What to produce -> Retype each line of the material exactly, please, skipping any picture in it.

Given data ->

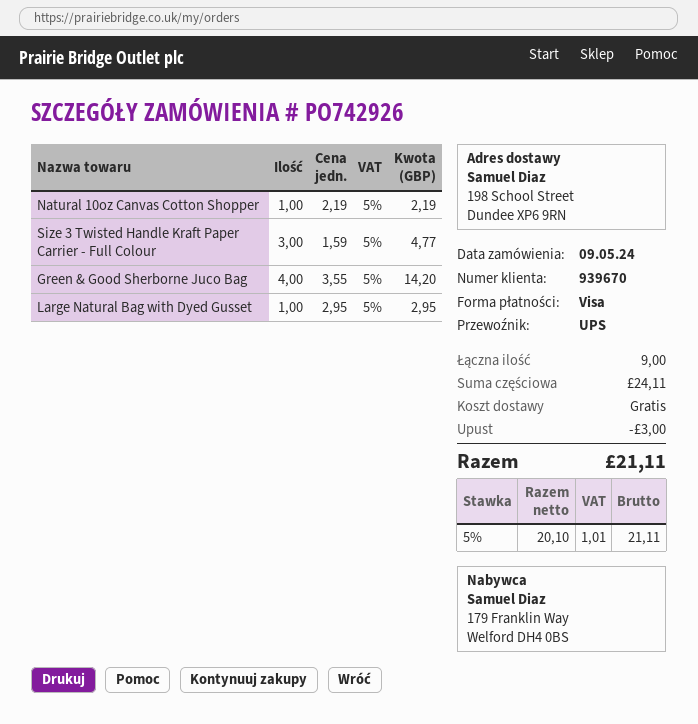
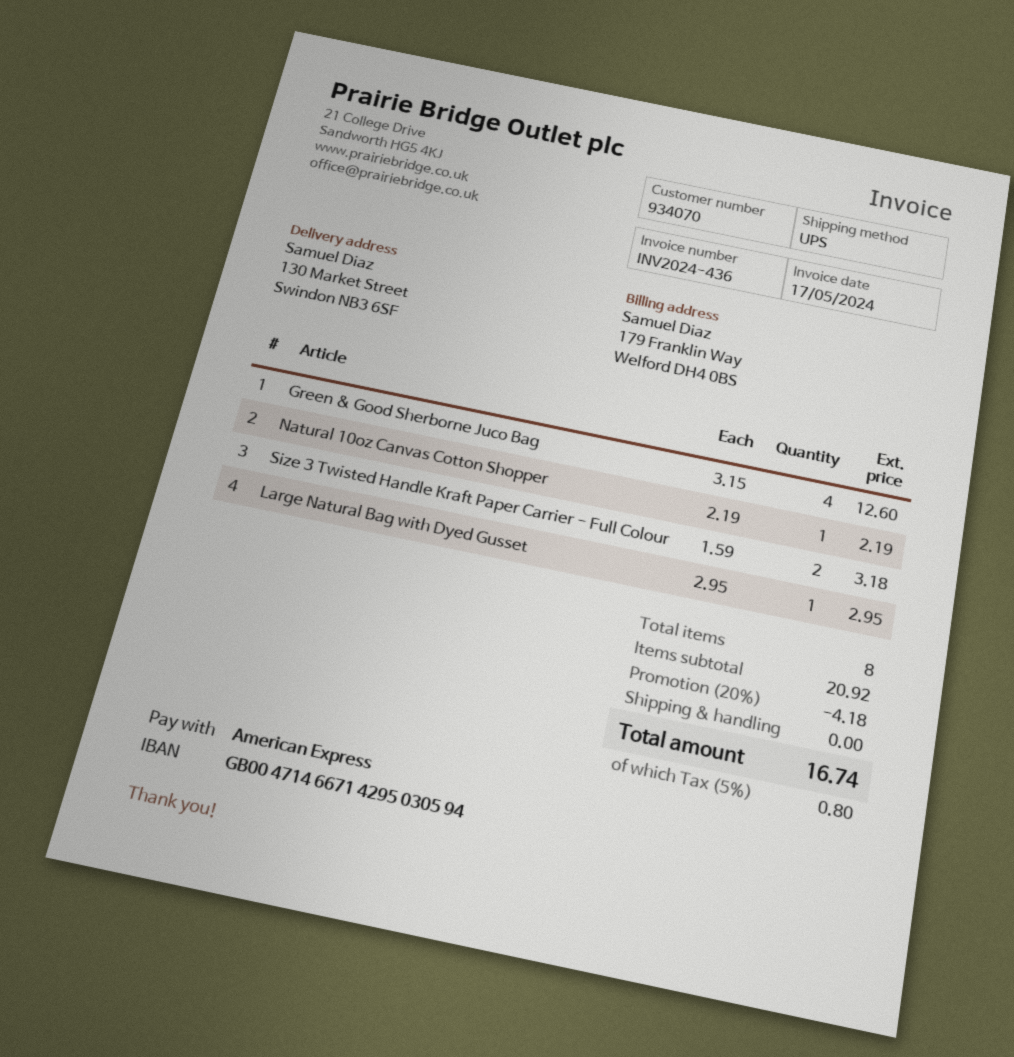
customer number: 939670 -> 934070
payment method: Visa -> American Express
ship to: 198 School Street, Dundee XP6 9RN -> 130 Market Street, Swindon NB3 6SF
Size 3 Twisted Handle Kraft Paper Carrier - Full Colour: 3 x 1.59 = 4.77 -> 2 x 1.59 = 3.18
Green & Good Sherborne Juco Bag: 4 x 3.55 = 14.20 -> 4 x 3.15 = 12.60
total quantity: 9 -> 8
subtotal: 24.11 -> 20.92
discount: 3.00 -> 4.18
tax: 5% = 1.01 -> 5% = 0.80
total: 21.11 -> 16.74

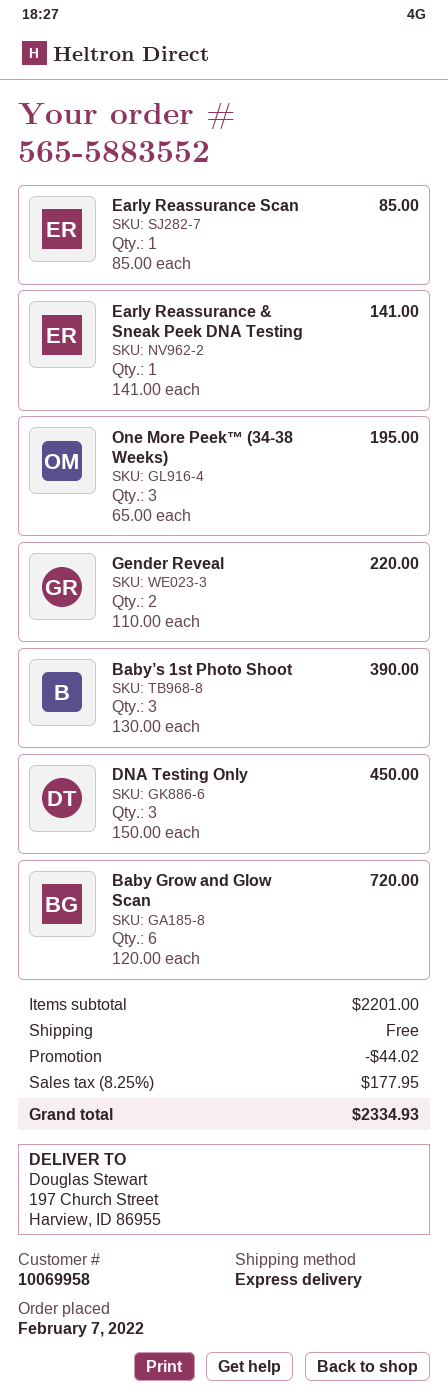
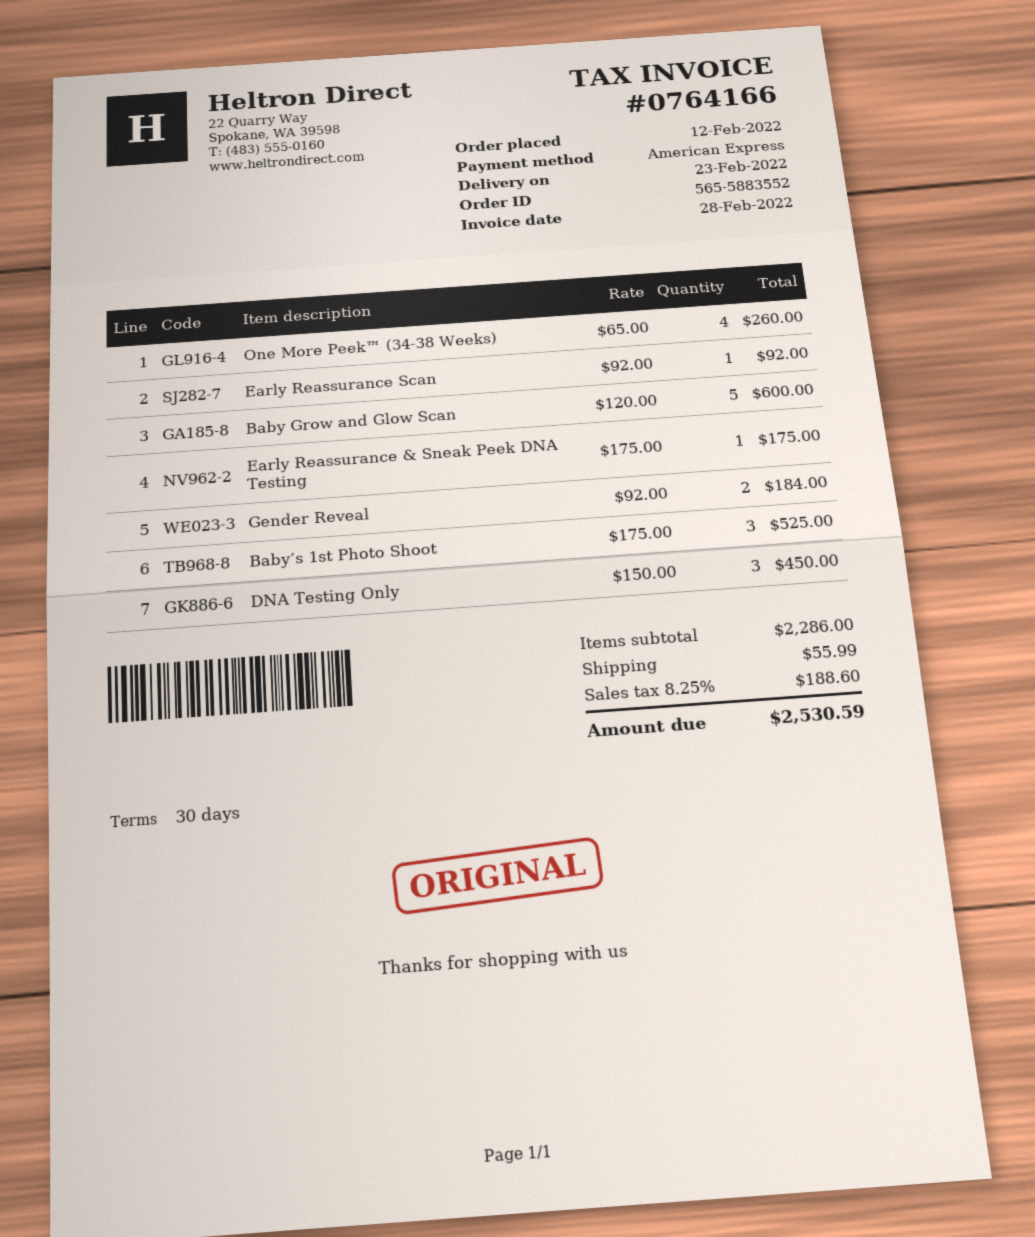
order date: 2022-02-07 -> 2022-02-12
Early Reassurance Scan: 1 x 85.00 = 85.00 -> 1 x 92.00 = 92.00
Early Reassurance & Sneak Peek DNA Testing: 1 x 141.00 = 141.00 -> 1 x 175.00 = 175.00
One More Peek™ (34-38 Weeks): 3 x 65.00 = 195.00 -> 4 x 65.00 = 260.00
Gender Reveal: 2 x 110.00 = 220.00 -> 2 x 92.00 = 184.00
Baby’s 1st Photo Shoot: 3 x 130.00 = 390.00 -> 3 x 175.00 = 525.00
Baby Grow and Glow Scan: 6 x 120.00 = 720.00 -> 5 x 120.00 = 600.00
subtotal: 2201.00 -> 2286.00
discount: 44.02 -> none
shipping: 0.00 -> 55.99
tax: 8.25% = 177.95 -> 8.25% = 188.60
total: 2334.93 -> 2530.59

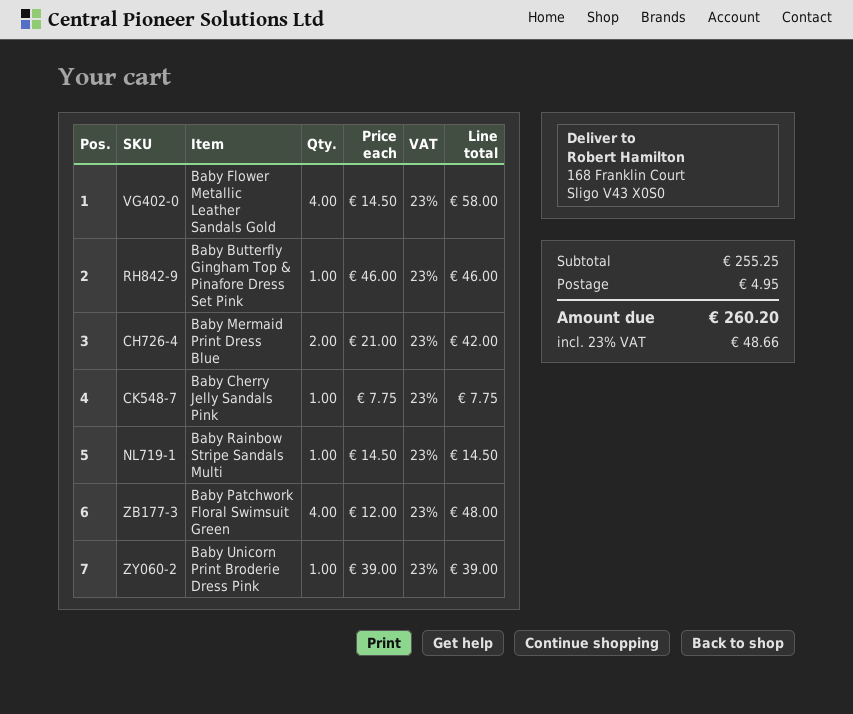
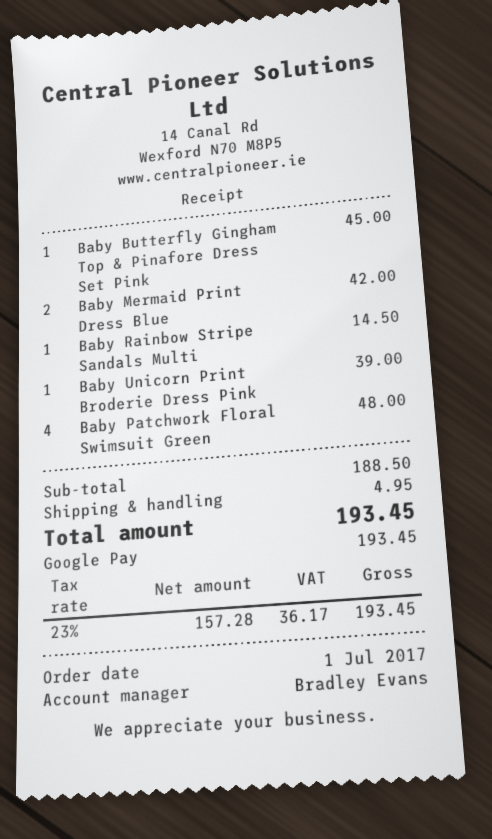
Baby Flower Metallic Leather Sandals Gold: 4 for 58.00 -> none
Baby Butterfly Gingham Top & Pinafore Dress Set Pink: 1 for 46.00 -> 1 for 45.00
Baby Cherry Jelly Sandals Pink: 1 for 7.75 -> none
subtotal: 255.25 -> 188.50
tax: 23% = 48.66 -> 23% = 36.17
total: 260.20 -> 193.45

Reply ->
customer number: 939670 -> 934070
payment method: Visa -> American Express
ship to: 198 School Street, Dundee XP6 9RN -> 130 Market Street, Swindon NB3 6SF
Size 3 Twisted Handle Kraft Paper Carrier - Full Colour: 3 x 1.59 = 4.77 -> 2 x 1.59 = 3.18
Green & Good Sherborne Juco Bag: 4 x 3.55 = 14.20 -> 4 x 3.15 = 12.60
total quantity: 9 -> 8
subtotal: 24.11 -> 20.92
discount: 3.00 -> 4.18
tax: 5% = 1.01 -> 5% = 0.80
total: 21.11 -> 16.74

order date: 2022-02-07 -> 2022-02-12
Early Reassurance Scan: 1 x 85.00 = 85.00 -> 1 x 92.00 = 92.00
Early Reassurance & Sneak Peek DNA Testing: 1 x 141.00 = 141.00 -> 1 x 175.00 = 175.00
One More Peek™ (34-38 Weeks): 3 x 65.00 = 195.00 -> 4 x 65.00 = 260.00
Gender Reveal: 2 x 110.00 = 220.00 -> 2 x 92.00 = 184.00
Baby’s 1st Photo Shoot: 3 x 130.00 = 390.00 -> 3 x 175.00 = 525.00
Baby Grow and Glow Scan: 6 x 120.00 = 720.00 -> 5 x 120.00 = 600.00
subtotal: 2201.00 -> 2286.00
discount: 44.02 -> none
shipping: 0.00 -> 55.99
tax: 8.25% = 177.95 -> 8.25% = 188.60
total: 2334.93 -> 2530.59

Baby Flower Metallic Leather Sandals Gold: 4 for 58.00 -> none
Baby Butterfly Gingham Top & Pinafore Dress Set Pink: 1 for 46.00 -> 1 for 45.00
Baby Cherry Jelly Sandals Pink: 1 for 7.75 -> none
subtotal: 255.25 -> 188.50
tax: 23% = 48.66 -> 23% = 36.17
total: 260.20 -> 193.45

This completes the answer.